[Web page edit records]
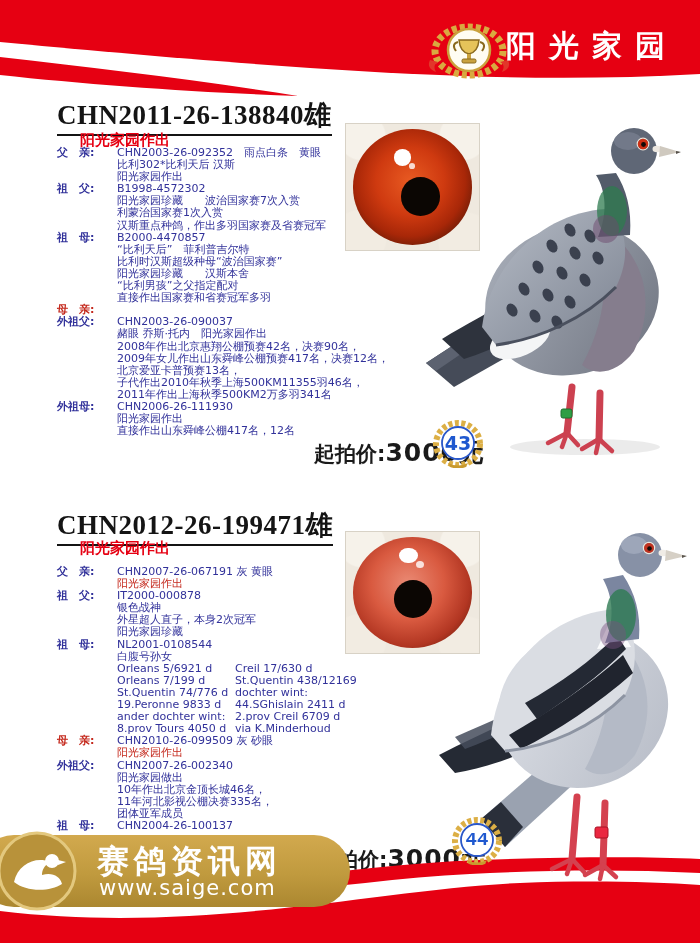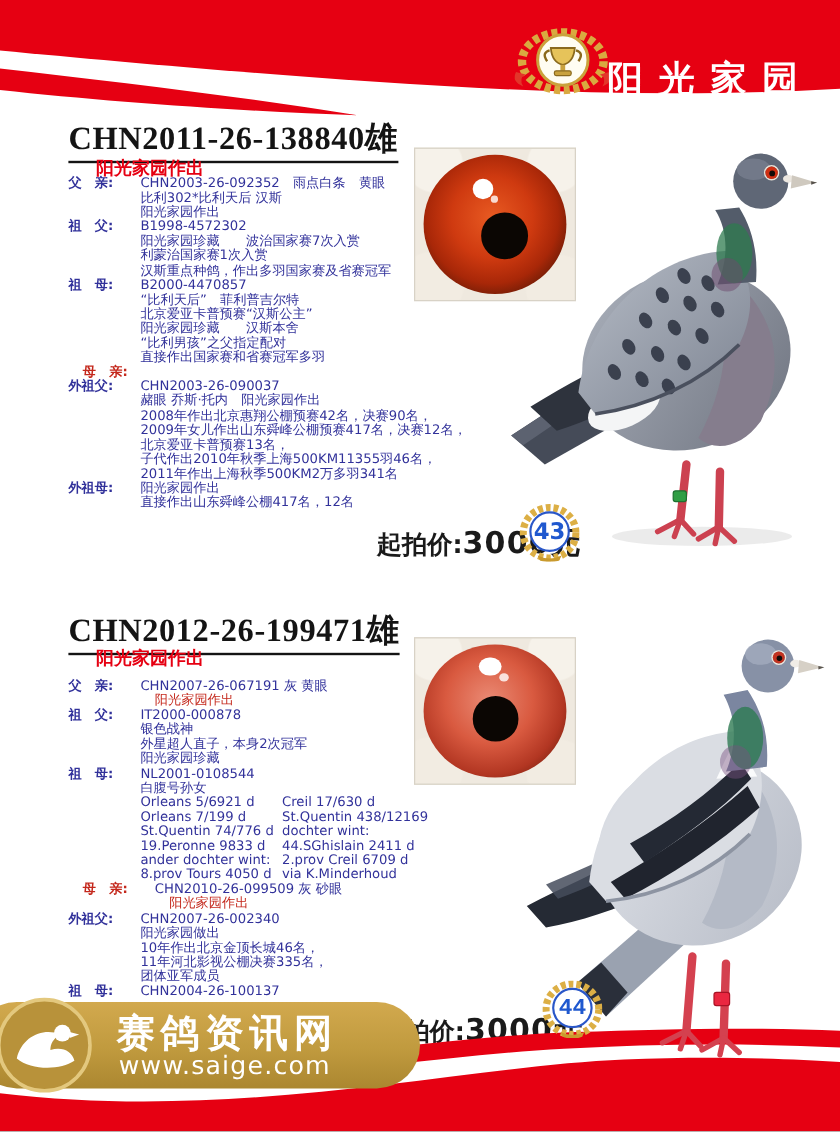--- a/index.html
+++ b/index.html
@@ -9,7 +9,7 @@
 
   
   .hdr-svg{left:0;top:0;z-index:5;}
-  .brand{left:506px;top:46px;z-index:7;color:#fff;font-size:30px;font-weight:bold;
+  .brand{left:506px;top:26px;z-index:7;color:#fff;font-size:30px;font-weight:bold;
          letter-spacing:13px;white-space:nowrap;}
   .logo{left:424px;top:20px;z-index:7;}
 

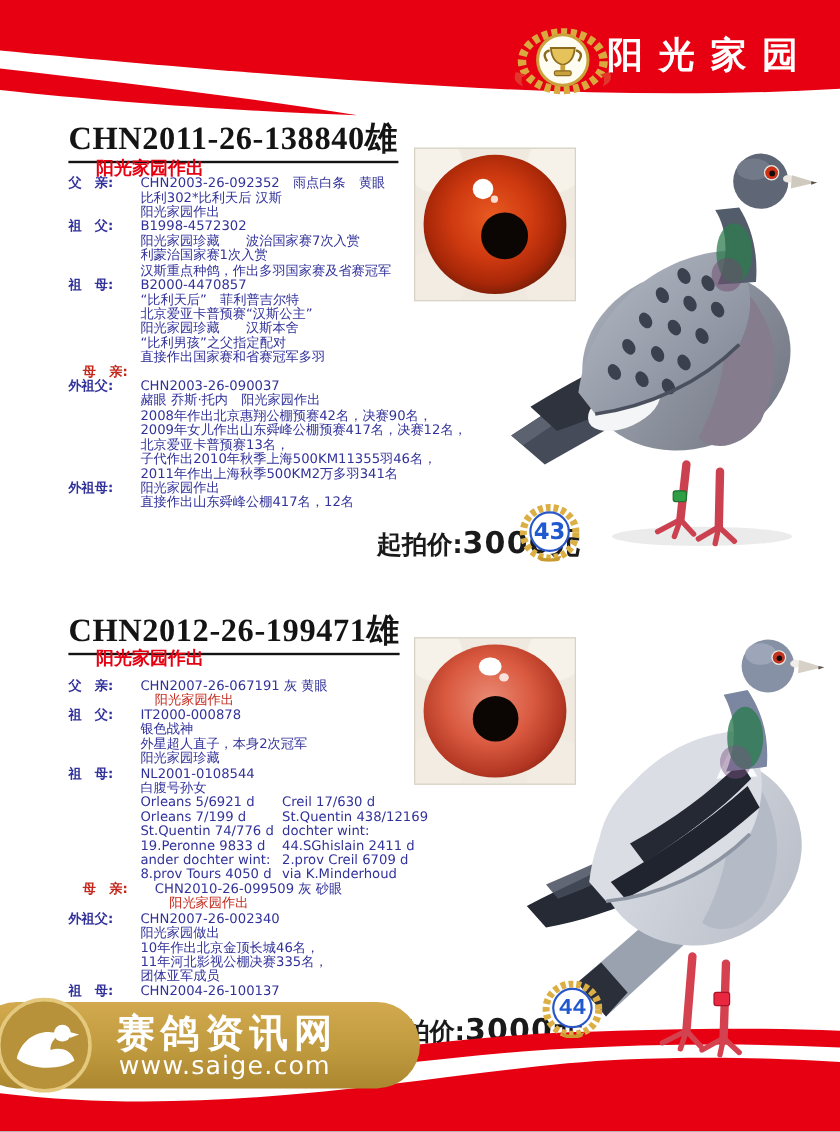--- a/index.html
+++ b/index.html
@@ -112,7 +112,7 @@
         <div class="ped-lines">
           <div class="ped-line">B2000-4470857</div>
           <div class="ped-line">“比利天后”　菲利普吉尔特</div>
-          <div class="ped-line">北京爱亚卡普预赛“汉斯公主”</div>
+          <div class="ped-line">比利时汉斯超级种母“波治国家赛”</div>
           <div class="ped-line">阳光家园珍藏　　汉斯本舍</div>
           <div class="ped-line">“比利男孩”之父指定配对</div>
           <div class="ped-line">直接作出国家赛和省赛冠军多羽</div>

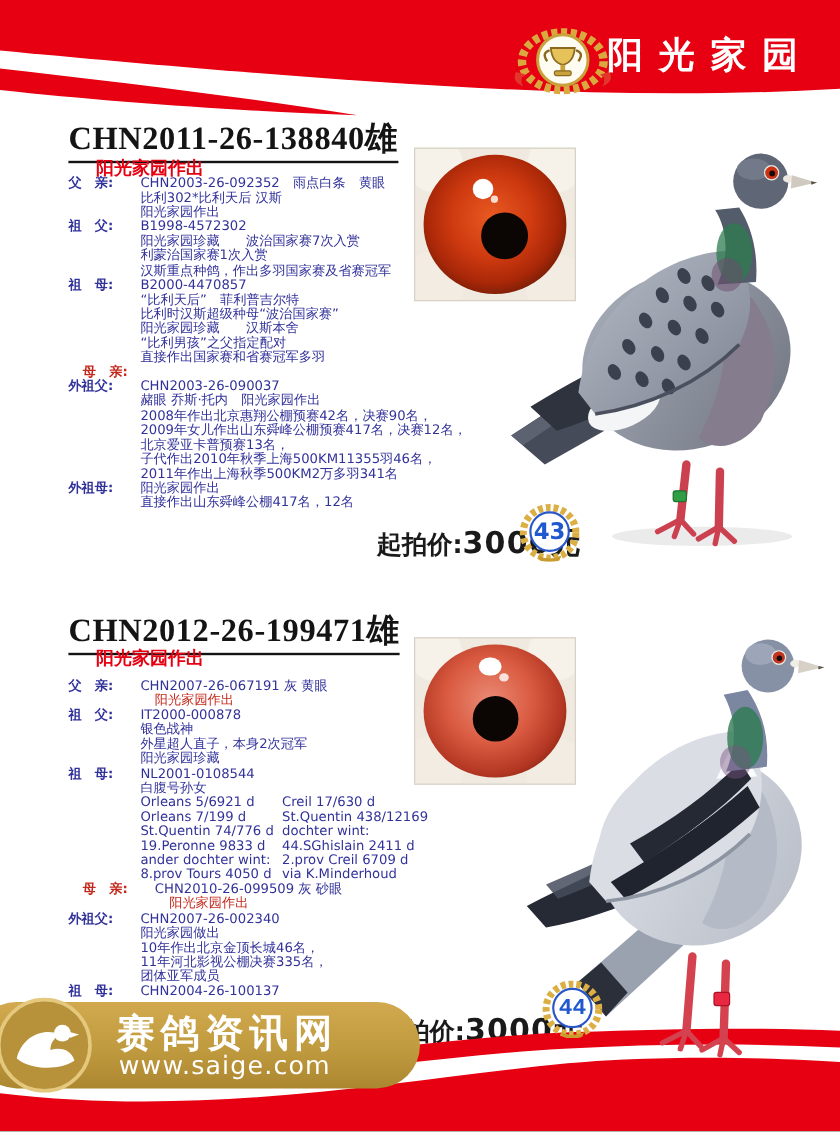--- a/index.html
+++ b/index.html
@@ -25,7 +25,7 @@
   .ped-label{flex:0 0 60px;font-weight:bold;white-space:pre;}
   .ped-lines{flex:1;}
   .ped-line{white-space:pre;}
-  .red{color:#c4281c;margin-left:12px;}
+  .red{color:#c4281c;}
   .c1{display:inline-block;width:118px;}
 
   

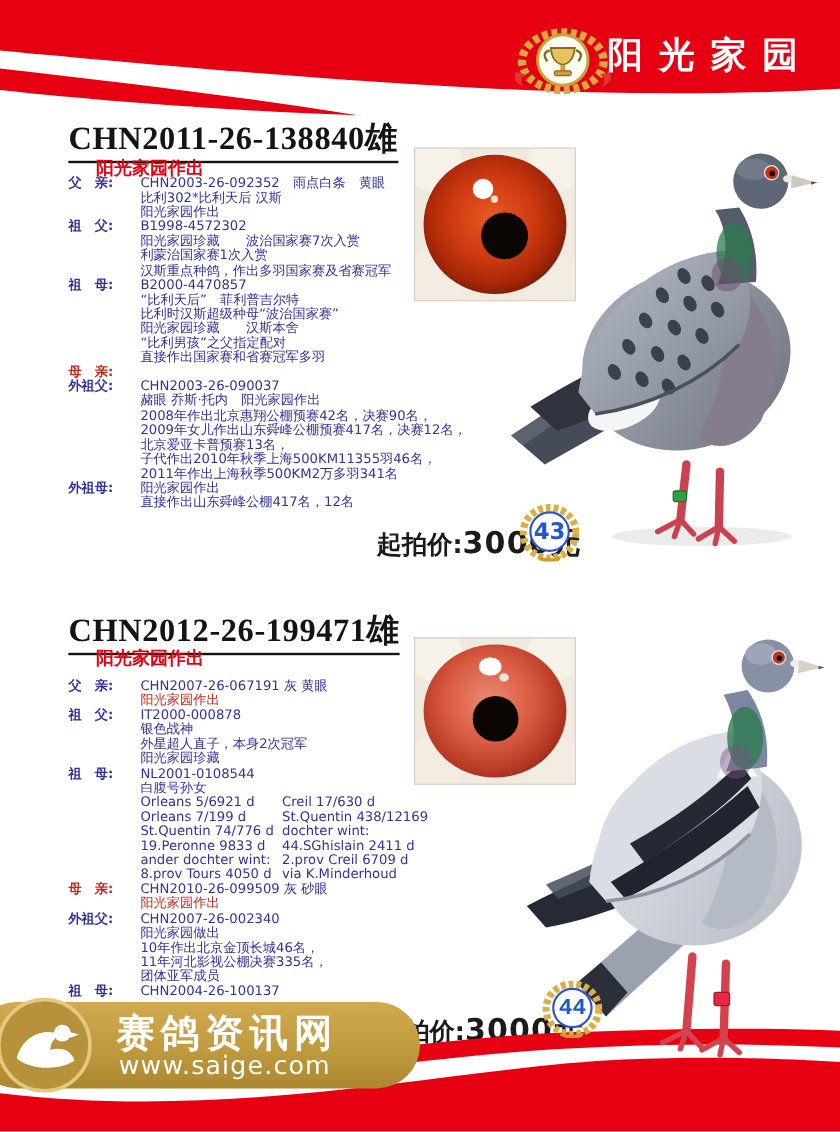--- a/index.html
+++ b/index.html
@@ -136,6 +136,7 @@
       <div class="ped-row">
         <span class="ped-label">外祖母:</span>
         <div class="ped-lines">
+          <div class="ped-line">CHN2006-26-111930</div>
           <div class="ped-line">阳光家园作出</div>
           <div class="ped-line">直接作出山东舜峰公棚417名，12名</div>
         </div>

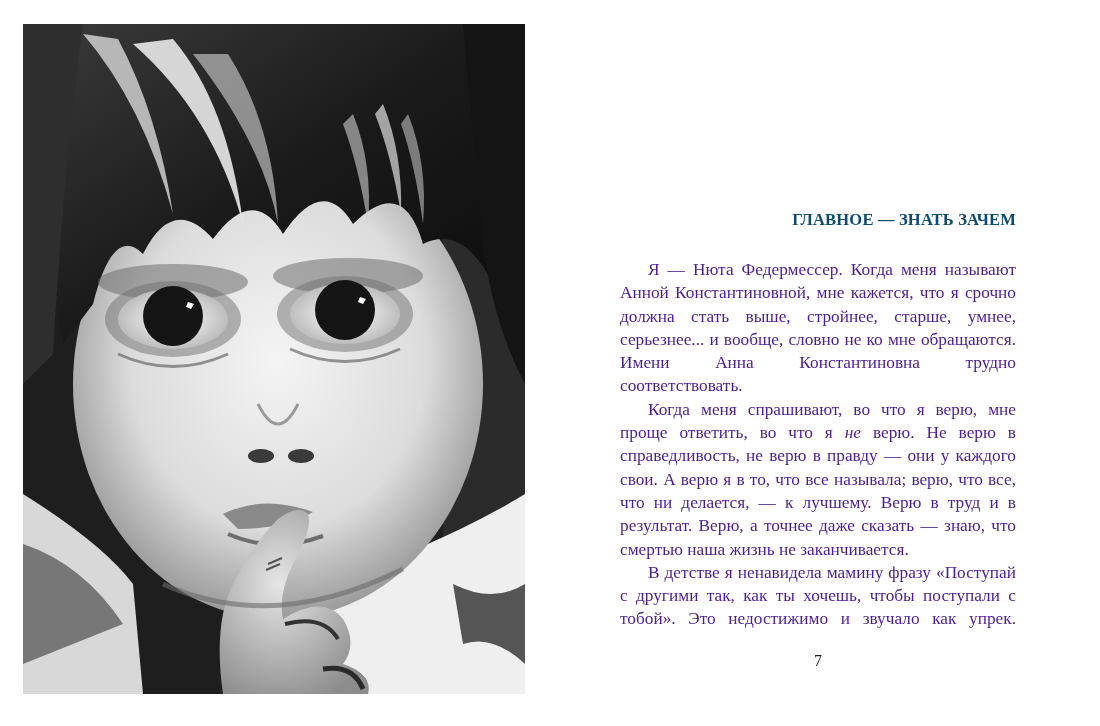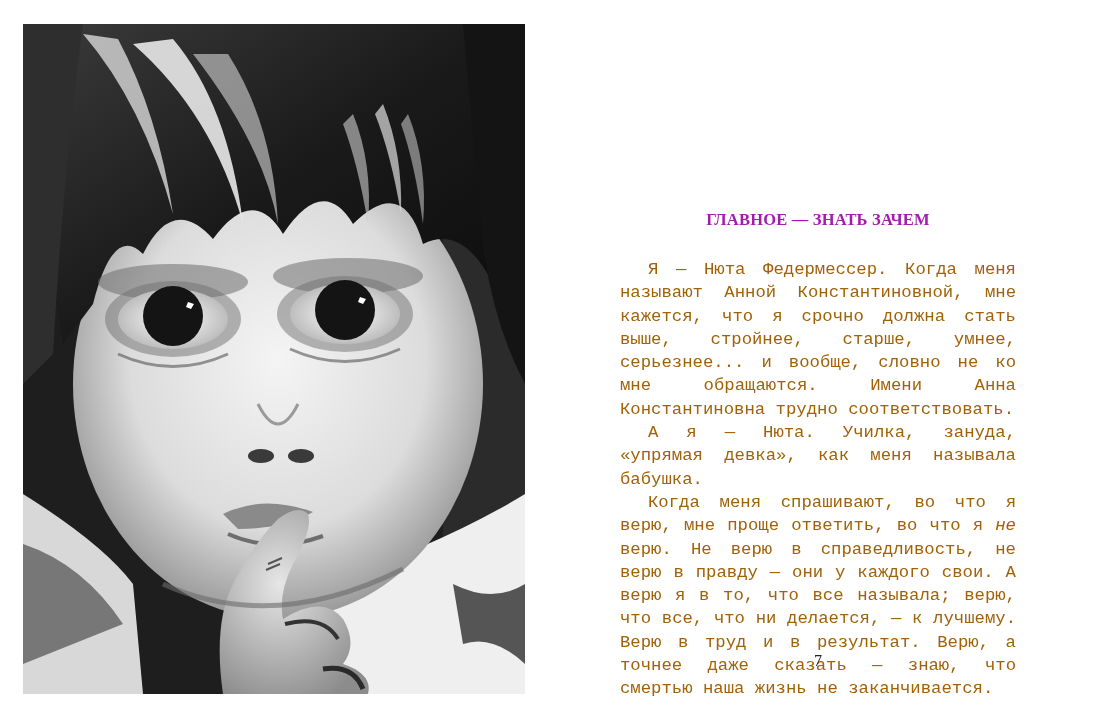--- a/index.html
+++ b/index.html
@@ -20,10 +20,10 @@
     }
     .heading {
       position: absolute; left: 0; top: 210px; width: 396px;
-      text-align: center;
+      text-align: right;
       font-family: "Liberation Serif", "DejaVu Serif", serif;
       font-weight: bold; font-size: 16.5px; letter-spacing: 0.2px;
-      color: #a21caf;
+      color: #0c4a6e;
     }
     .body-text {
       position: absolute; left: 0; top: 258px; width: 396px;

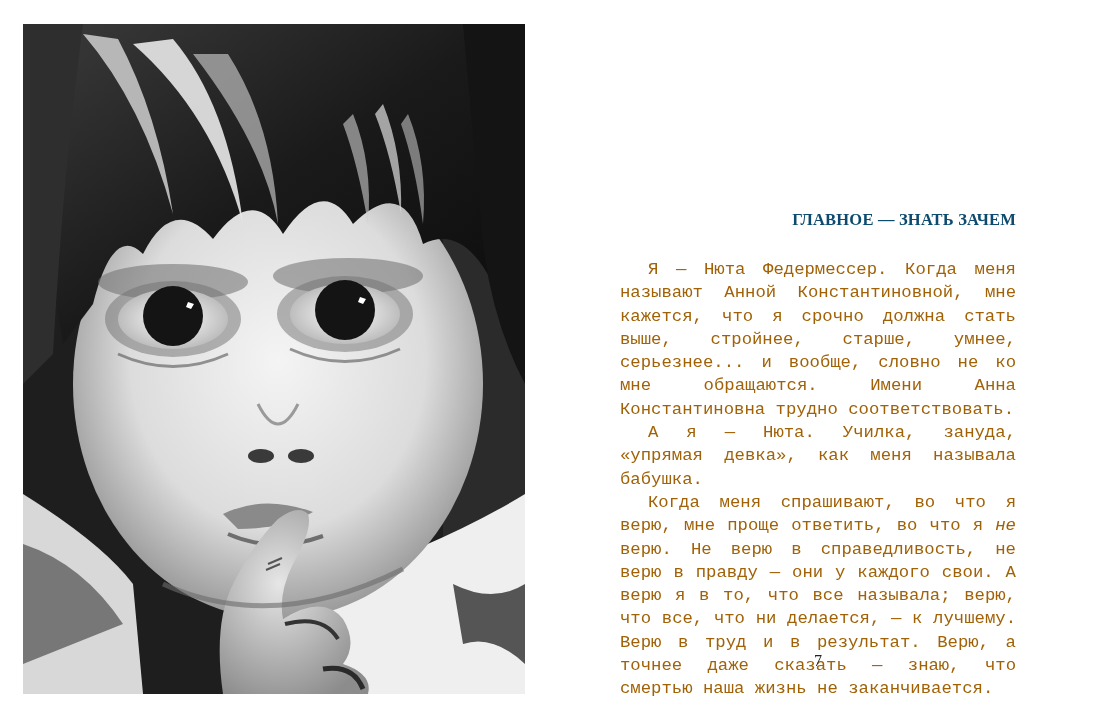--- a/index.html
+++ b/index.html
@@ -27,9 +27,9 @@
     }
     .body-text {
       position: absolute; left: 0; top: 258px; width: 396px;
-      font-family: Liberation Mono, monospace;
+      font-family: Liberation Serif, serif;
       font-size: 17.3px; line-height: 23.3px;
-      color: #a16207;
+      color: #4c1d95;
     }
     .para { margin: 0; text-indent: 28px; text-align: justify; text-align-last: left; }
     .para.last-justified { text-align-last: justify; }

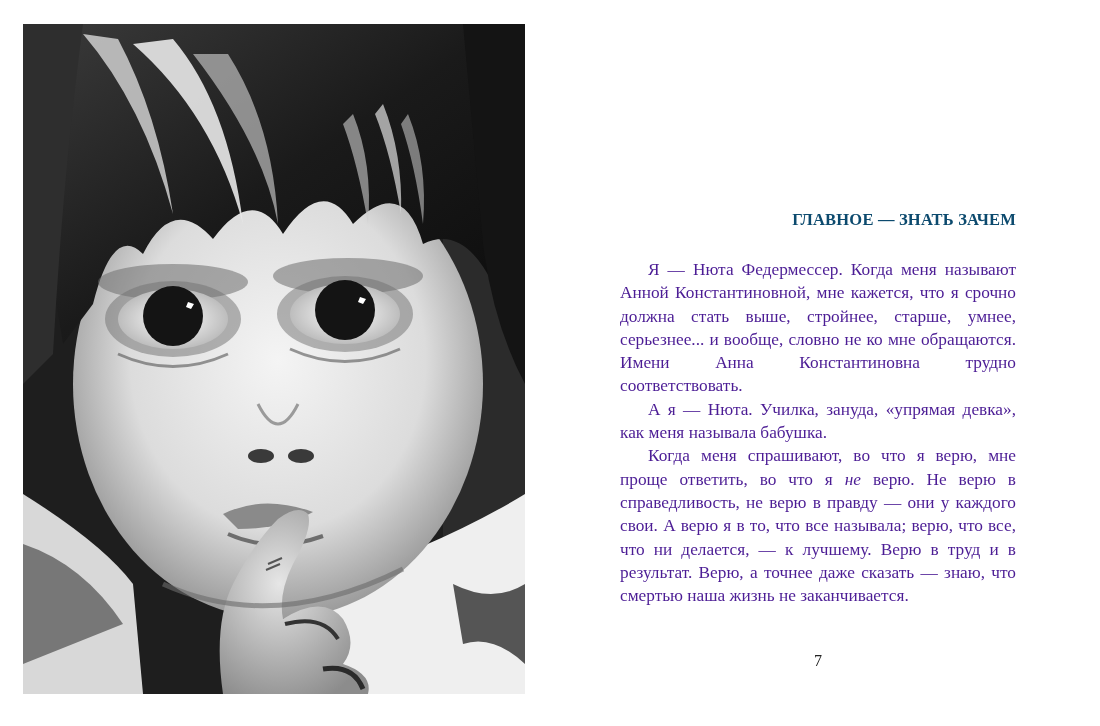--- a/index.html
+++ b/index.html
@@ -126,7 +126,6 @@
 
     <div class="body-text">
       <p class="para">Я — Нюта Федермессер. Когда меня называют Анной Константиновной, мне кажется, что я срочно должна стать выше, стройнее, старше, умнее, серьезнее... и вообще, словно не ко мне обращаются. Имени Анна Константиновна трудно соответствовать.</p>
-      <p class="para">А я — Нюта. Училка, зануда, «упрямая девка», как меня называла бабушка.</p>
       <p class="para"><span>Когда меня спрашивают, во что я верю, мне проще ответить, во что я </span><em>не</em><span> верю. Не верю в справедливость, не верю в правду — они у каждого свои. А верю я в то, что все называла; верю, что все, что ни делается, — к лучшему. Верю в труд и в результат. Верю, а точнее даже сказать — знаю, что смертью наша жизнь не заканчивается.</span></p>
     </div>
 

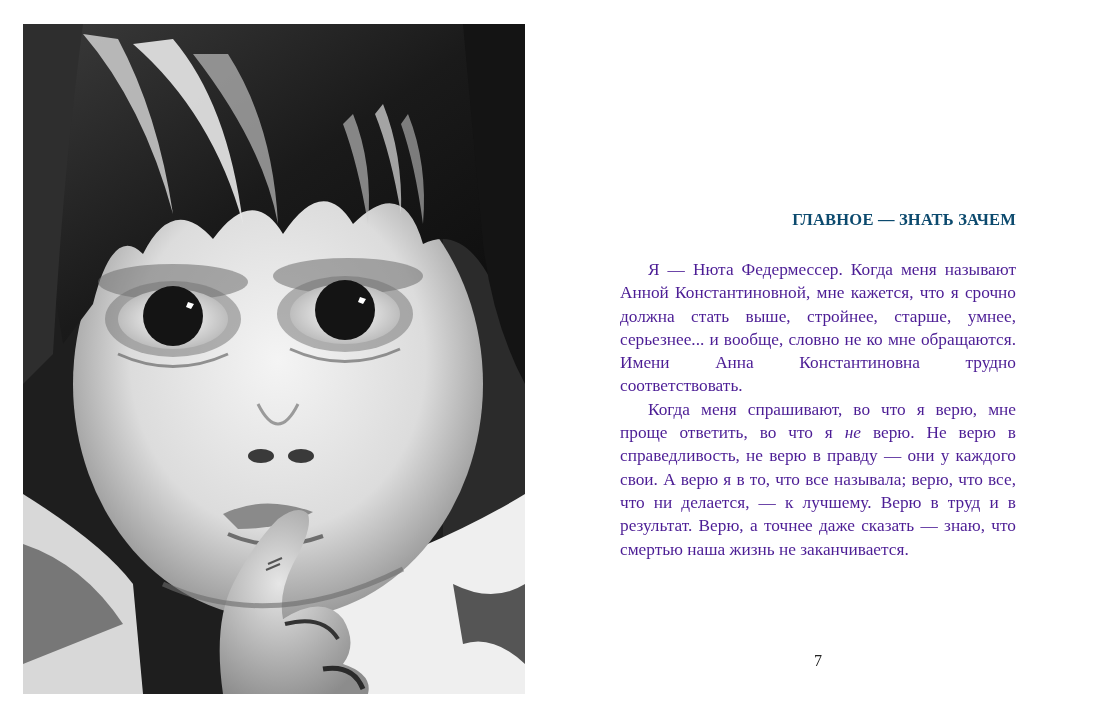--- a/index.html
+++ b/index.html
@@ -127,6 +127,7 @@
     <div class="body-text">
       <p class="para">Я — Нюта Федермессер. Когда меня называют Анной Константиновной, мне кажется, что я срочно должна стать выше, стройнее, старше, умнее, серьезнее... и вообще, словно не ко мне обращаются. Имени Анна Константиновна трудно соответствовать.</p>
       <p class="para"><span>Когда меня спрашивают, во что я верю, мне проще ответить, во что я </span><em>не</em><span> верю. Не верю в справедливость, не верю в правду — они у каждого свои. А верю я в то, что все называла; верю, что все, что ни делается, — к лучшему. Верю в труд и в результат. Верю, а точнее даже сказать — знаю, что смертью наша жизнь не заканчивается.</span></p>
+      <p class="para last-justified">В детстве я ненавидела мамину фразу «Поступай с другими так, как ты хочешь, чтобы поступали с тобой». Это недостижимо и звучало как упрек.</p>
     </div>
 
     <div class="page-number">7</div>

## WHAT THIS TASK INVOLVES:
Filter the entries above and return only the lines holding "text".

## SOLUTION TO THE PROBLEM:
-      text-align: center;
+      text-align: right;
     .body-text {
     .body-text {
     .para { margin: 0; text-indent: 28px; text-align: justify; text-align-last: left; }
     .para.last-justified { text-align-last: justify; }
     <div class="body-text">
     <div class="body-text">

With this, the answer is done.